Eu sempre fui um homem prático e veemente. Quando chego à conclusão de que devo fazer algo, eu vou e faço. O projeto está indo tão bem porque eu me cerco de pessoas muito boas que vão para o Paquistão trabalhar voluntariamente, cobrindo suas próprias despesas, durante um mês ou dois. São médicos, professores, enfermeiros que dedicam seu mês de férias ao projeto. Não há nenhum dinheiro no mundo que os pague. Estive contando a nossa história no Parlamento Europeu e não acreditavam. Parecia-lhes impossível que uns espanhóis loucos estivessem em plena maré Taliban realizando um projeto de cooperação.
Eu sempre te vejo cheio de projetos, mas eu diria que agora com mais entusiasmo, se é possível.

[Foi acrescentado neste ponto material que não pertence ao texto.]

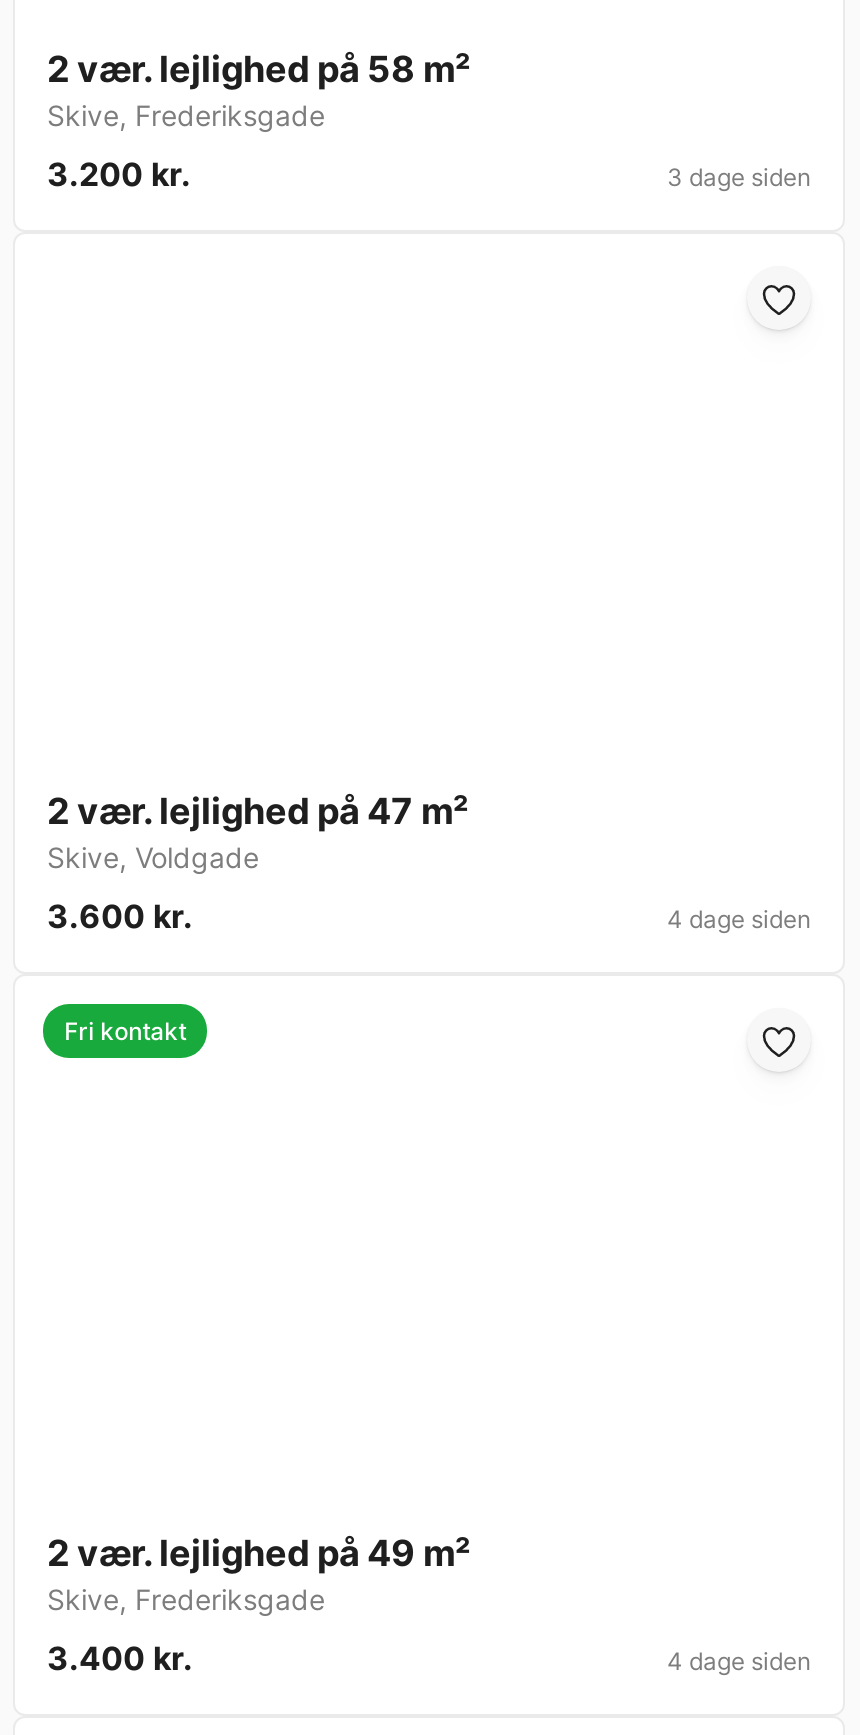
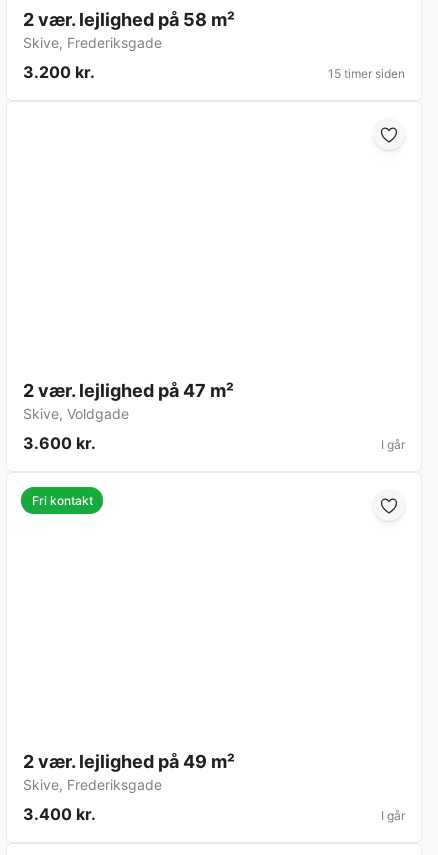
[667,163,811,193] 3 dage siden -> [328,66,405,81] 15 timer siden
[667,905,811,935] 4 dage siden -> [381,437,405,452] I går
[667,1647,811,1677] 4 dage siden -> [381,808,405,823] I går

É assim mesmo?
Sim, em muitos aspectos, embora a maioria dos projetos, como o Hushé, não me tragam benefícios materiais, me dão muitas satisfações intelectuais e é isso que vale a pena na vida. Eu entendo a vida de uma maneira que tem a ver com o entusiasmo, com a paixão. Me envolvo em qualquer causa nobre que me proponham, por exemplo, o documentário sobre esquizofrenia que meu filho acabou de terminar. Me perguntaram em um congresso de psiquiatria: o que você poderia fazer com cinco pessoas com esquizofrenia e que pudesse ser usado para combater o estigma da doença mental? Qualquer coisa, eu disse, e decidimos levá-los ao Naranjo de Bulnes. No final, fizemos uma história bonita que será uma ferramenta para que as pessoas entendam a doença.